My first week of being department chair is over. Less than a day after being elected, I was already hip-deep in the latest scheduling crisis, and had spent more than four hours meeting with people on the topic.
Most of the tasks I've been asked to do have been relatively minor (e.g., starting to coordinate adjunct evaluations, getting faculty tenure-review committees setup, finding a time when everyone can make meetings, asking people to revise course outlines). However, budget requests for major equipment purchases are due next week, so by early next week all the deparment faculty have to submit equipment requests to me, and then I have to prioritize them for the department. Our budgetary system here is a bit odd - departments themselves don't have set budgets for equipment and supplies; instead, the entire division has a set budget that departments request money from each year. Next week it's my job to make sure my department gets its fair share of the pie.

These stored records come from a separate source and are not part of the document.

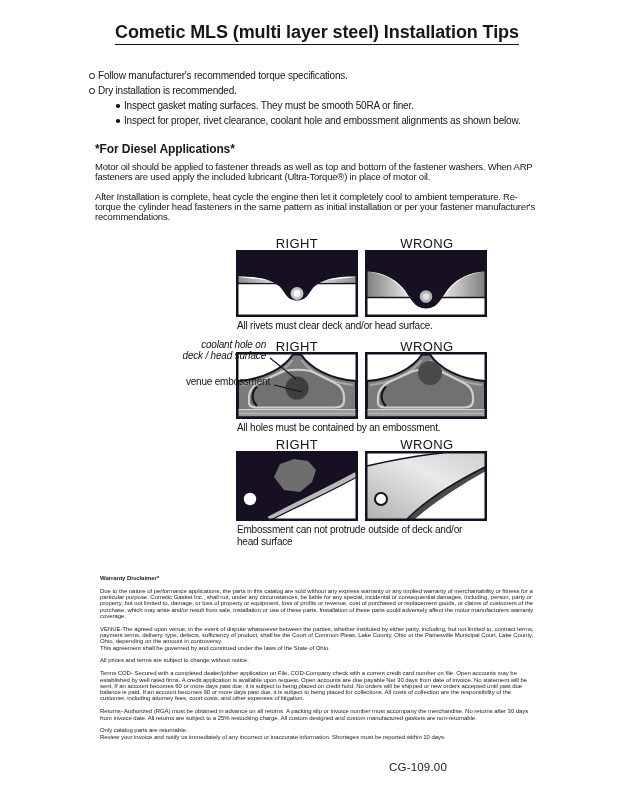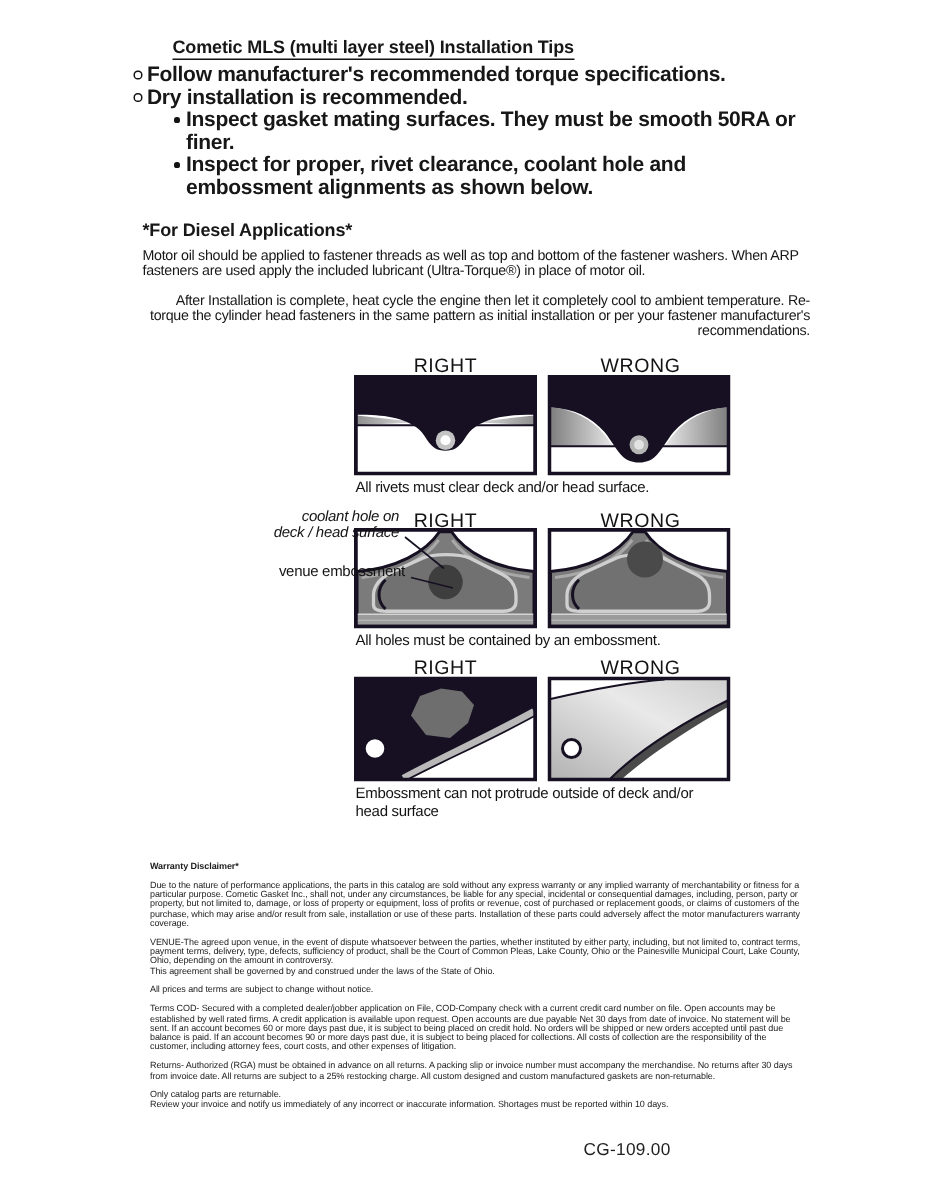"Cometic MLS (multi layer steel)" .doc-title { font-size: 12px -> 18px }
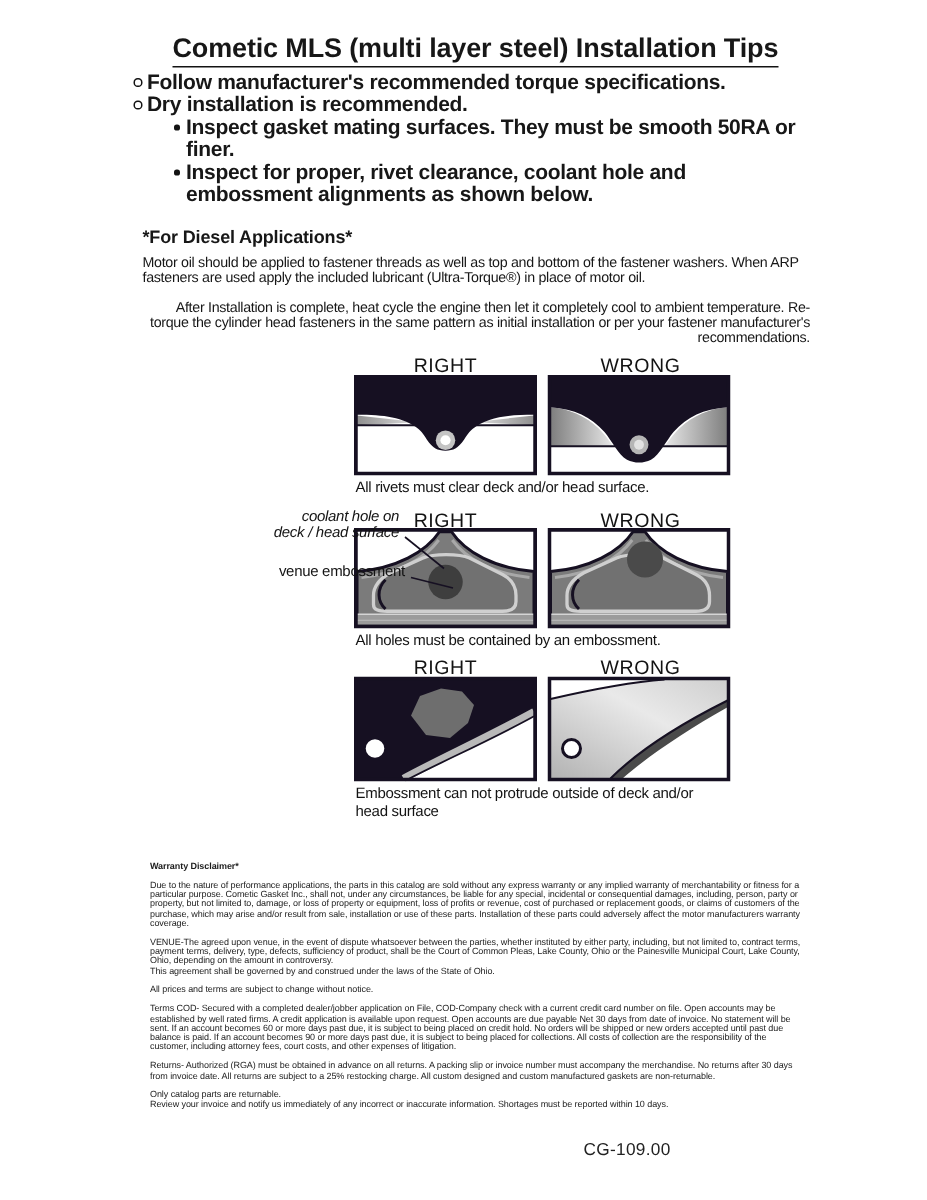"Follow manufacturer's recommended torque" ul.tips { font-size: 14px -> 10px; font-weight: bold -> none; margin: 2px 0 0 0 -> 23px 0 0 0 }
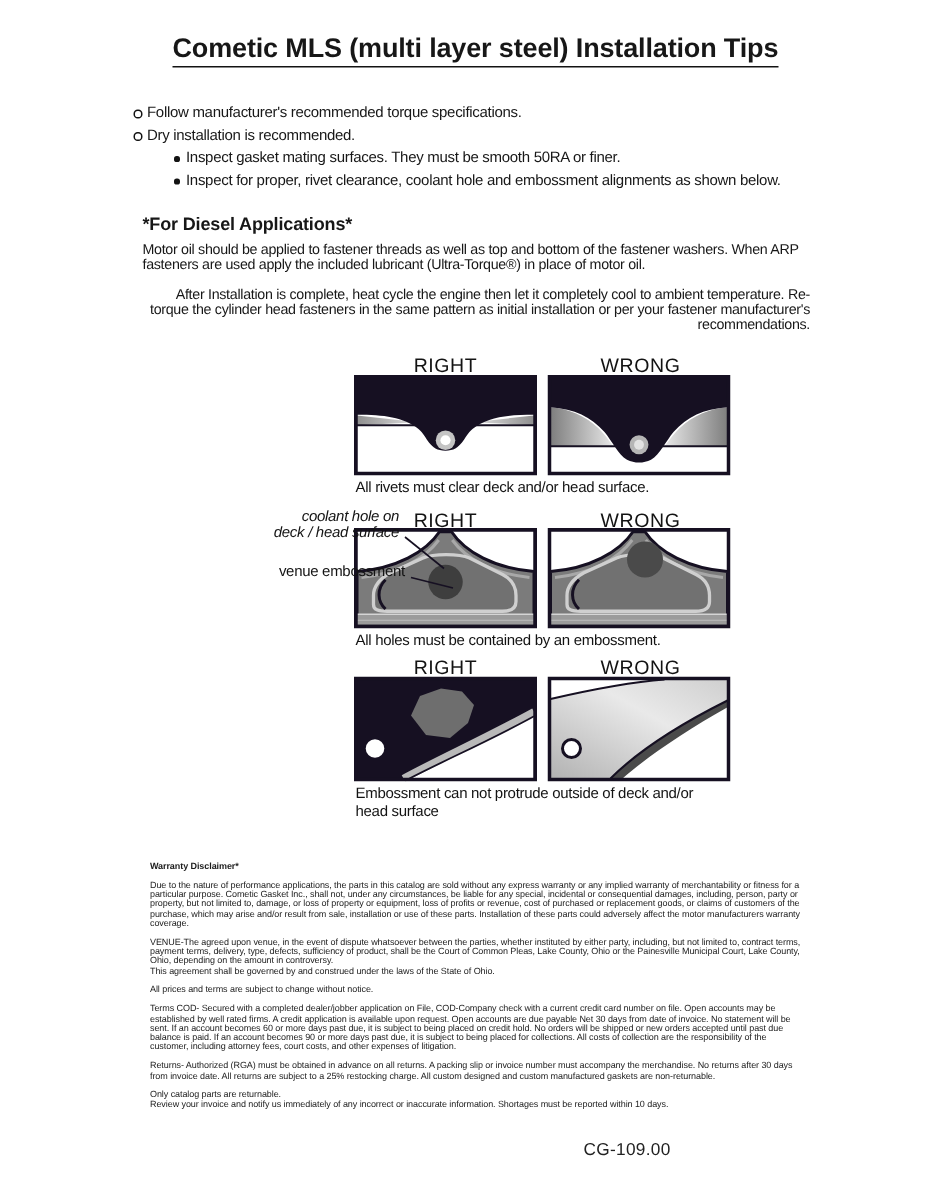"After Installation is complete, heat" p.body.sp { text-align: right -> none }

So, I'm starting to get a lot of separate tasks thrown my way. All of these tasks have different due dates and people involved, and thus I'm wondering if I should try to find a better way to organize my to-do lists (which currently reside primarily on paper, combined with an Outlook calendar that I use to keep track of meeting times). I've been interested in But She's a Girl's Getting Things Done system, but don't know if the time spent entering everything into a program would be worth the benefits.
About the only major thing that has changed on a personal level (other than the loss of time to chair-related duties; anyone notice the posting frequency decrease?) is that when people outside the department ask, "So, what's been going on?" I actually have something to say in response.